So in the past all teams I've been on that used user stories have been dealing with acceptance criteria in one of two ways; either the product owner writes them or the team does it during planning.
When the product owner writes acceptance criteria for each user story I've seen a lot of variance. Sometimes the acceptance criteria is really easy to understand an measure and sometimes it is really bad. A lot of the time the acceptance criteria are written in a way assuming the implementation is going to be in a certain way. A way defined by somebody not working on the story. Regardless I often see confusion and user stories that are not accepted because something was interpreted differently than intended.
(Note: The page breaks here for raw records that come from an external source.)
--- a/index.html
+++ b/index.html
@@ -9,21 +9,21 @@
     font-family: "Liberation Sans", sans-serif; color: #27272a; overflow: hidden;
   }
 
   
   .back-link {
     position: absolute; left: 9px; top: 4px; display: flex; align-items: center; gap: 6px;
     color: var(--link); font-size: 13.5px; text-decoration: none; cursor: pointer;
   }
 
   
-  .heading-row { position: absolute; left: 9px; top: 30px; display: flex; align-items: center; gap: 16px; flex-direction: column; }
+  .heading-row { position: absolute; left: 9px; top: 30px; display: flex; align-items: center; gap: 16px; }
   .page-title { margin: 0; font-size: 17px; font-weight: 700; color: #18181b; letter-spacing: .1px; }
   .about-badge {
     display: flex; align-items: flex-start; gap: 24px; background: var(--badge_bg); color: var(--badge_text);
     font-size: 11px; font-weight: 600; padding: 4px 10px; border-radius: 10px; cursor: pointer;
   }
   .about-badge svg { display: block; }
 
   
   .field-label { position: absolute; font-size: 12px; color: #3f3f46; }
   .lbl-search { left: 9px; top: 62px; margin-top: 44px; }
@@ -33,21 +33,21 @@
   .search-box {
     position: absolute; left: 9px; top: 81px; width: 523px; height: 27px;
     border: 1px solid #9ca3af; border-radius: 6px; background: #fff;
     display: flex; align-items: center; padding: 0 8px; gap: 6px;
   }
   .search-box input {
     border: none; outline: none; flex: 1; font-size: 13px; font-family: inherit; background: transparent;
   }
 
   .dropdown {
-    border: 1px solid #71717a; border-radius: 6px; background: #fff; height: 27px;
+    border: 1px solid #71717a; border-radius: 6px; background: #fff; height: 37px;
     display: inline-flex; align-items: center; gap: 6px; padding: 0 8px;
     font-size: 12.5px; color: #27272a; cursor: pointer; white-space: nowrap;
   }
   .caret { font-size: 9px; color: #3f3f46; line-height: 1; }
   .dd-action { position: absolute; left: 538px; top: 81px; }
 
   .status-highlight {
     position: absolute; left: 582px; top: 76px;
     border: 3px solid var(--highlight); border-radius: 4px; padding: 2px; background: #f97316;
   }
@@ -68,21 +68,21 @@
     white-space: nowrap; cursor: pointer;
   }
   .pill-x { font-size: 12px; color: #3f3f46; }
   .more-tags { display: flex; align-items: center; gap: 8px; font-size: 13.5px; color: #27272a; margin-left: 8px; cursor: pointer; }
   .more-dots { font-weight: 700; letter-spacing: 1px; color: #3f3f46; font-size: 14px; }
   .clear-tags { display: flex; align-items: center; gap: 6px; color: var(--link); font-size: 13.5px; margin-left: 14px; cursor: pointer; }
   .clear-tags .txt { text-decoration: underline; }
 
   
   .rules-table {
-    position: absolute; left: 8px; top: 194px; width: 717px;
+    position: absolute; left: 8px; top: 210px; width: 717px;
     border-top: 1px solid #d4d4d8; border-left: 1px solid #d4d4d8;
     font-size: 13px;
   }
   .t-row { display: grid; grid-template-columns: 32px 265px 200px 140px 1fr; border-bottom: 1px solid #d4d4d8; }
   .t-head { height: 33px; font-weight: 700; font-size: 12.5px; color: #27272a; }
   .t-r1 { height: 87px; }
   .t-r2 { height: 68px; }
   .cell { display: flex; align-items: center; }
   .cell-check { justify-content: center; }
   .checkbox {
When the team writes acceptance criteria during planning sadly enough I've only seen the most senior (and/or managers) team members be involved. And the result is essentially the same as when the product owner wrote the acceptance criteria, except maybe the confusion is a little less.
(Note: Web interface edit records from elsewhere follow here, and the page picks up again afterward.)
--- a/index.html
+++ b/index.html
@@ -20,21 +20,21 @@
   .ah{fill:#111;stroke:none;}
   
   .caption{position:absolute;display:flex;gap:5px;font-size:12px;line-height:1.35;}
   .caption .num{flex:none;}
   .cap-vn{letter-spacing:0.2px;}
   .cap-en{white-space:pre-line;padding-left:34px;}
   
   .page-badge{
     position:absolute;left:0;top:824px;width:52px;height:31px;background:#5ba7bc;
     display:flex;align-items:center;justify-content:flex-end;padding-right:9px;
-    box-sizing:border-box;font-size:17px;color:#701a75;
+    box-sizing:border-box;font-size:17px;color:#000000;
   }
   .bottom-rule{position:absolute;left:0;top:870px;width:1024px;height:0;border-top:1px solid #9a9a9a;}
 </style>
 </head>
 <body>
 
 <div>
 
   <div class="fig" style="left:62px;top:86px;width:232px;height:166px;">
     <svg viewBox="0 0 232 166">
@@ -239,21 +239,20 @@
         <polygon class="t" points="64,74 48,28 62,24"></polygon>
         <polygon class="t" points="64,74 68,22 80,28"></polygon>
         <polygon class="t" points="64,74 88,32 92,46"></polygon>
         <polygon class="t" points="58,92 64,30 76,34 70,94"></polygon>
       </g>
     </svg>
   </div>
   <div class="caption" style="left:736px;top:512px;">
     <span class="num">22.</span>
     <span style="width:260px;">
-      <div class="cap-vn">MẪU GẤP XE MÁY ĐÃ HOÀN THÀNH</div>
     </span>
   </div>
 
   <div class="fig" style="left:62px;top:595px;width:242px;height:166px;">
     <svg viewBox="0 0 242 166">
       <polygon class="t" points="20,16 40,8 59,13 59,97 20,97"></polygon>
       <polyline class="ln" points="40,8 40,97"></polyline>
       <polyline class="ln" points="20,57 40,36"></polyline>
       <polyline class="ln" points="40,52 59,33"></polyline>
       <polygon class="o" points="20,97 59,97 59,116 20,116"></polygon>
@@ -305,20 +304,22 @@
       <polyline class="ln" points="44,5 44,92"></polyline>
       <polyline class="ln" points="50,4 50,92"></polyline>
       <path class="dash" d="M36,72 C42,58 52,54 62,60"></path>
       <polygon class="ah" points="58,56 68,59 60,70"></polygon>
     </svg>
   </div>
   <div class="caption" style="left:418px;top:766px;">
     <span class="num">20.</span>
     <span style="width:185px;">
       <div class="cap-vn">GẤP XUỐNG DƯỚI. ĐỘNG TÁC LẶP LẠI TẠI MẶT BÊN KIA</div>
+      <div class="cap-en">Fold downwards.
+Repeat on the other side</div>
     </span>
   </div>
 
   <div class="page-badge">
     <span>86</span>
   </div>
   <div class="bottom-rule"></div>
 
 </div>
So what my current team is doing right now is an interesting variant. During planning the team identifies an "owner" of the user story. This is a person who most likely will do most of the work but not all the work. This owner now is responsible for writing an acceptance criteria that is then reviewed and accepted by product owners and the rest of the team. At first this may not look like a big difference than what I described in the previous paragraph but it is. Emphasis is on having the person actually doing the work write the acceptance criteria as a validation that the user story is fully understood.
And why is this important? Well let me ask you; how many times in your life have you said "let me repeat that in my own words to make sure I understand what you mean"? Something frequently used by the military (last paragraph under "orders" section) in order to make sure the people actually doing the work understand what you want them to do.
Who writes acceptance criteria on your project and how is that working for you?